Because for the last two and a half years we have been hypervigilant, right? Since the pandemic came into the world, we have been living hypervigilant. We were actually living in it beforehand, but Covid just brought it to the fore. So I don’t think there’s any harm in us getting to a place where our nervous system and our brain feels safe enough to experience some boredom. Now, I’m not bored with you, I’m not bored with me. It’s not a place I wanna stay in. I just don’t think we need the pursuit of moving away from it as fast as we often think we do.
So what can you take away from this information today? Well, I want you to spend some time thinking about your origin story, and I invite you to come to the Future-Proofing Health Professionals Facebook group because we’ll be talking about it some more in there. Your origin stories, not because we want pats on the back or we are trying to get on a big ego trip here, but it’s important to understand where we’ve come from so we can understand where we’re headed. Don’t get too far ahead of yourself, but also don’t keep yourself stuck. We need other people around us to give us perspective. So I invite you to come along and think through and talk about some parts of your origin story that might be turning up for you in your work. Won’t be a therapy session, I promise you, but it will be a really good conversation that we can have.

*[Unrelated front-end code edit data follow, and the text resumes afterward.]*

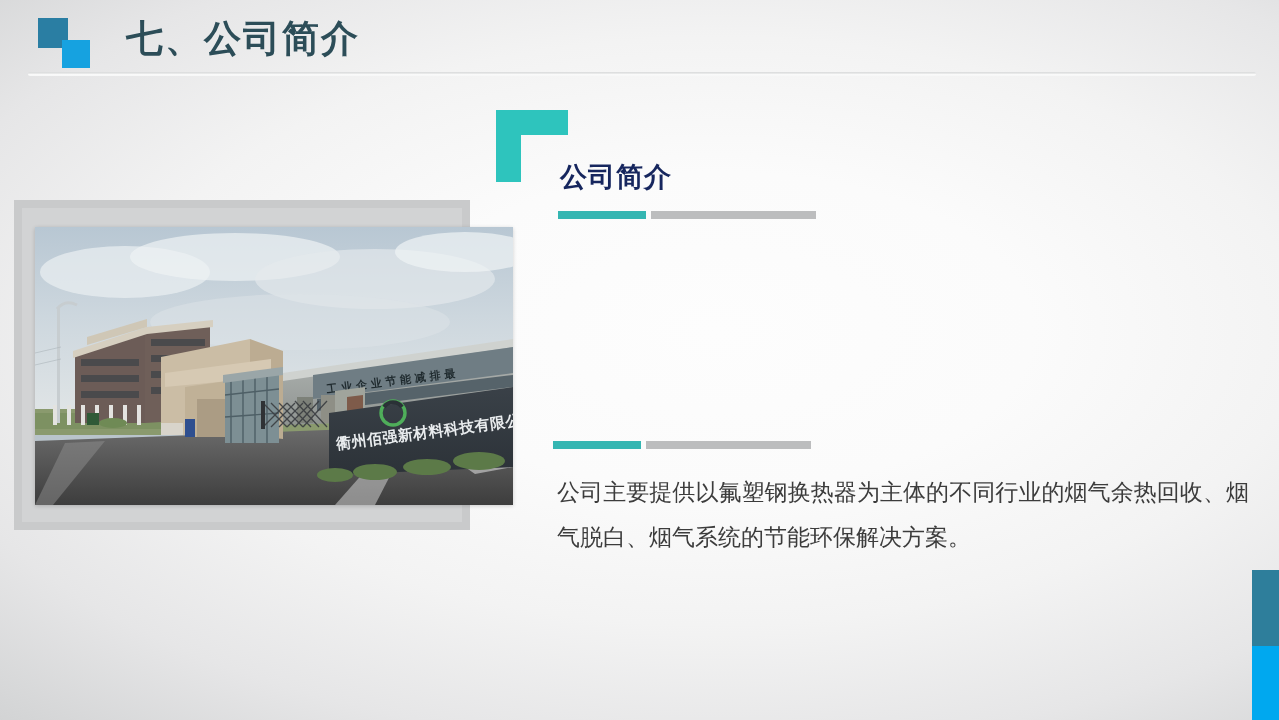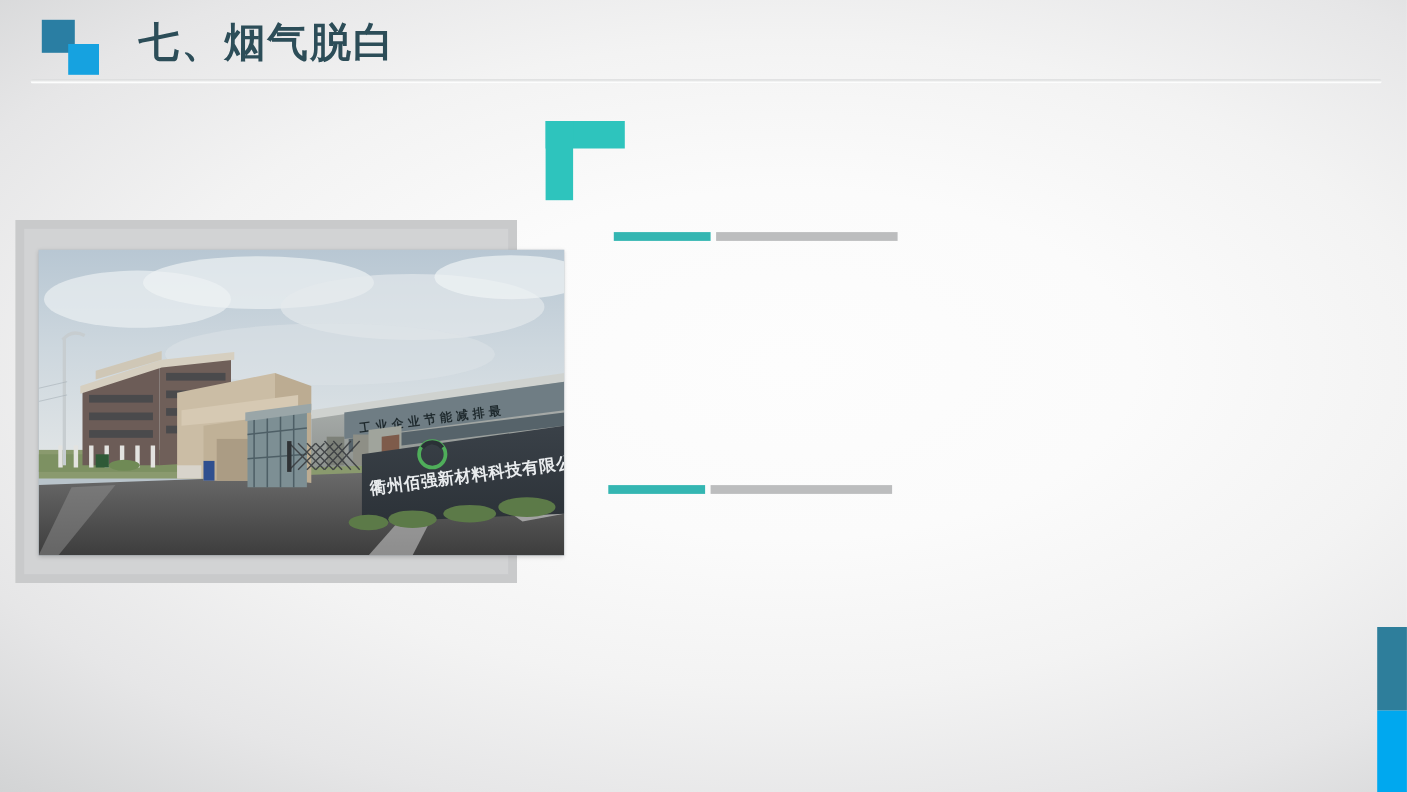--- a/index.html
+++ b/index.html
@@ -195,21 +195,21 @@
     background: #00a8ef;
   }
 </style>
 </head>
 <body>
 
 <div id="slide">
 
   <div class="hdr-sq dark"></div>
   <div class="hdr-sq bright"></div>
-  <div class="hdr-title">七、烟气脱白</div>
+  <div class="hdr-title">七、公司简介</div>
   <div class="hdr-rule"></div>
 
   <div class="photo-frame">
     <div class="photo-frame-inner"></div>
   </div>
   <div class="photo">
     <svg width="478" height="278" viewBox="0 0 478 278" xmlns="http://www.w3.org/2000/svg">
       <defs>
         <linearGradient id="skyG" x1="0" y1="0" x2="0" y2="1">
           <stop offset="0%" stop-color="#b8c7d3"></stop>
@@ -339,30 +339,32 @@
       <rect x="126" y="196" width="22" height="12" fill="#d8d4cb"></rect>
       <ellipse cx="78" cy="196" rx="14" ry="5" fill="#6f8a55"></ellipse>
     </svg>
   </div>
 
   <div class="bracket">
     <div class="arm-h"></div>
     <div class="arm-v"></div>
   </div>
 
+  <div class="sec-title one">公司简介</div>
   <div class="divider one">
     <span class="seg-teal"></span>
     <span class="seg-gap"></span>
     <span class="seg-gray"></span>
   </div>
 
   <div class="divider two">
     <span class="seg-teal"></span>
     <span class="seg-gap"></span>
     <span class="seg-gray"></span>
   </div>
+  <div class="body-text two">公司主要提供以氟塑钢换热器为主体的不同行业的烟气余热回收、烟气脱白、烟气系统的节能环保解决方案。</div>
 
   <div class="corner-accent">
     <div class="top"></div>
     <div class="bot"></div>
   </div>
 
 </div>
 
 </body></html>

I want you to think about the people around you that you let speak into your life. These might be coaches or mentors that you exchange money with. They might be people that you pay, they might be valuable people that you bring into your world that you don’t have an exchange of money with, but you need to have people around you that give that perspective.
I am a huge believer in career long clinical supervision. What I mean is you need somebody in your world that you can go and talk to about your work and how you show up in your work so that it might be called clinical consultation where you are in the world. I like to call it clinical supervision because it helps keep me healthy so that I can keep turning up and doing my work.
So I have coaches, I have a clinical supervisor, I have what I call my board of advisors and if you’re looking for a really good resource on how you can get the right types of people around you, then I recommend you get a hold of Janine Garner’s book called It’s Who You Know. It’s the book I use a lot. It’s an incredibly easy framework, but I can assure you it will start to revolutionise how you show up in the world because of the people you invite into your world.
So that’s my origin story. That’s a little bit about who I am and how I turned up in the world. So if you were to ask me right now, Jo, how do you describe who you are and what you do? This is how I do it. Hi, I’m Jo. I’m a career loving mum. Now that doesn’t tell you a lot about where I’ve come from and what I’ve done, but it does tell you a heck of a lot about the work that I’ve been doing through my personal development journey that is my business to be able to confidently say, I am Jo Muirhead, a career loving mum.
So I would love to know from you, how do you like to describe yourself? How do you wanna turn up in the world? So until next episode, go be your awesome self.